Print the data verbatim. Leave every image out.
::::
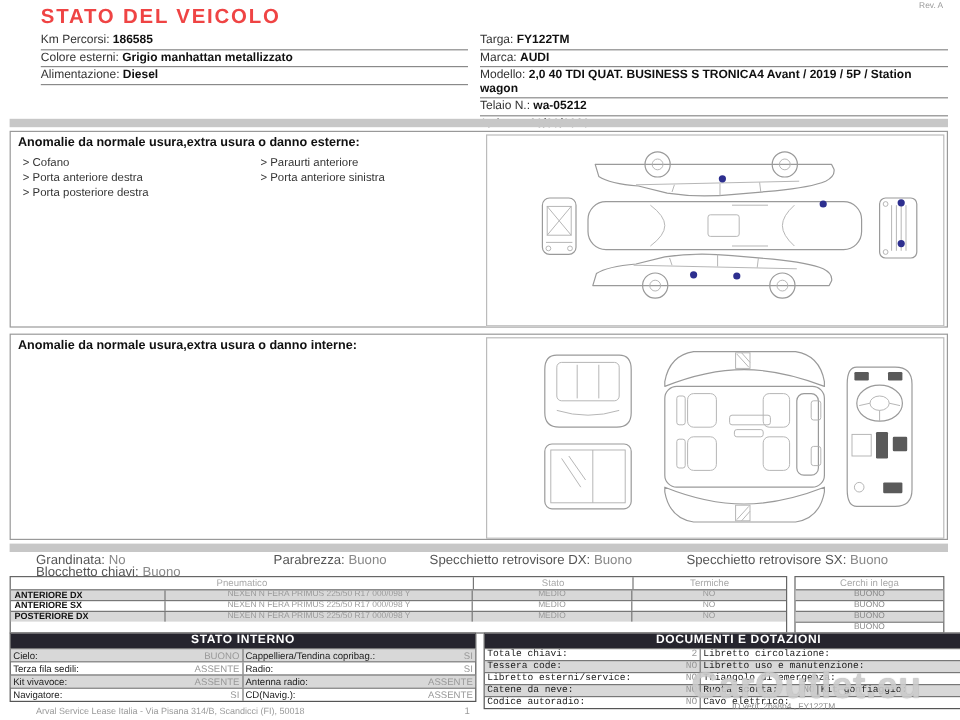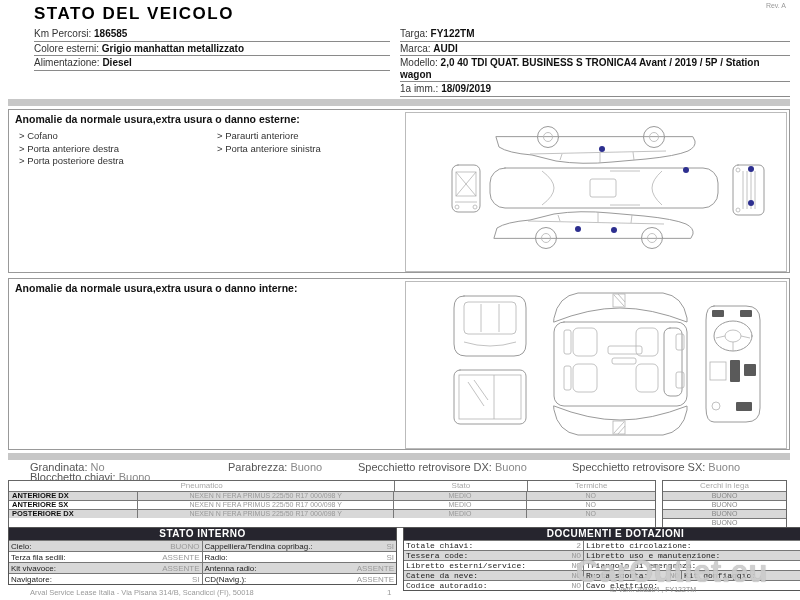--- a/index.html
+++ b/index.html
@@ -9,7 +9,7 @@
 
   
   .title { position:absolute; left:34px; top:4px; font-size:17px; font-weight:bold;
-           color:#000000; letter-spacing:1.5px; }
+           color:#ef4444; letter-spacing:1.5px; }
   .rev { position:absolute; right:14px; top:2px; font-size:7px; color:#999; }
   .hcol { position:absolute; top:27px; }
   .hcol-left  { left:34px;  width:356px; }

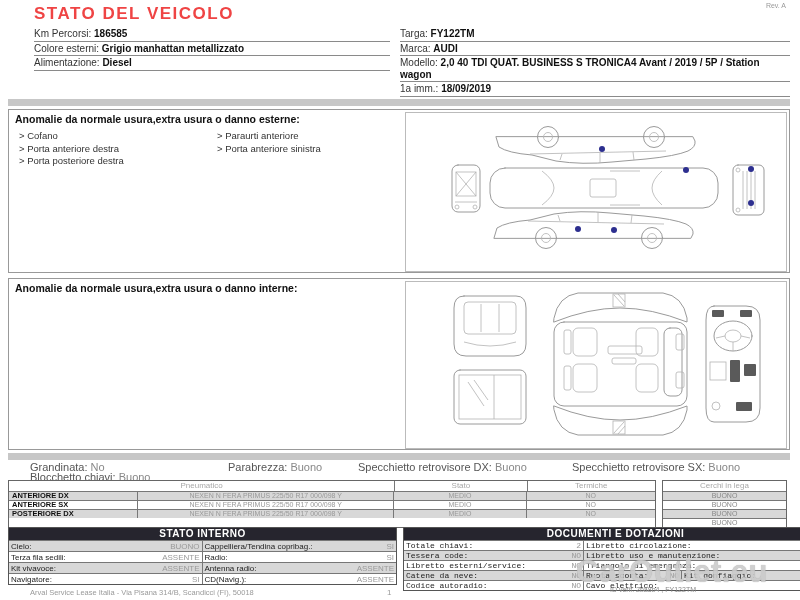--- a/index.html
+++ b/index.html
@@ -123,6 +123,10 @@
     <div class="hfield">
       <span class="lbl">Modello:</span>
       <span class="val">2,0 40 TDI QUAT. BUSINESS S TRONICA4 Avant / 2019 / 5P / Station wagon</span>
+    </div>
+    <div class="hfield">
+      <span class="lbl">Telaio N.:</span>
+      <span class="val">wa-05212</span>
     </div>
     <div class="hfield">
       <span class="lbl">1a imm.:</span>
::::
ANSWER BELOW:
--- a/index.html
+++ b/index.html
@@ -9,7 +9,7 @@
 
   
   .title { position:absolute; left:34px; top:4px; font-size:17px; font-weight:bold;
-           color:#000000; letter-spacing:1.5px; }
+           color:#ef4444; letter-spacing:1.5px; }
   .rev { position:absolute; right:14px; top:2px; font-size:7px; color:#999; }
   .hcol { position:absolute; top:27px; }
   .hcol-left  { left:34px;  width:356px; }

--- a/index.html
+++ b/index.html
@@ -123,6 +123,10 @@
     <div class="hfield">
       <span class="lbl">Modello:</span>
       <span class="val">2,0 40 TDI QUAT. BUSINESS S TRONICA4 Avant / 2019 / 5P / Station wagon</span>
+    </div>
+    <div class="hfield">
+      <span class="lbl">Telaio N.:</span>
+      <span class="val">wa-05212</span>
     </div>
     <div class="hfield">
       <span class="lbl">1a imm.:</span>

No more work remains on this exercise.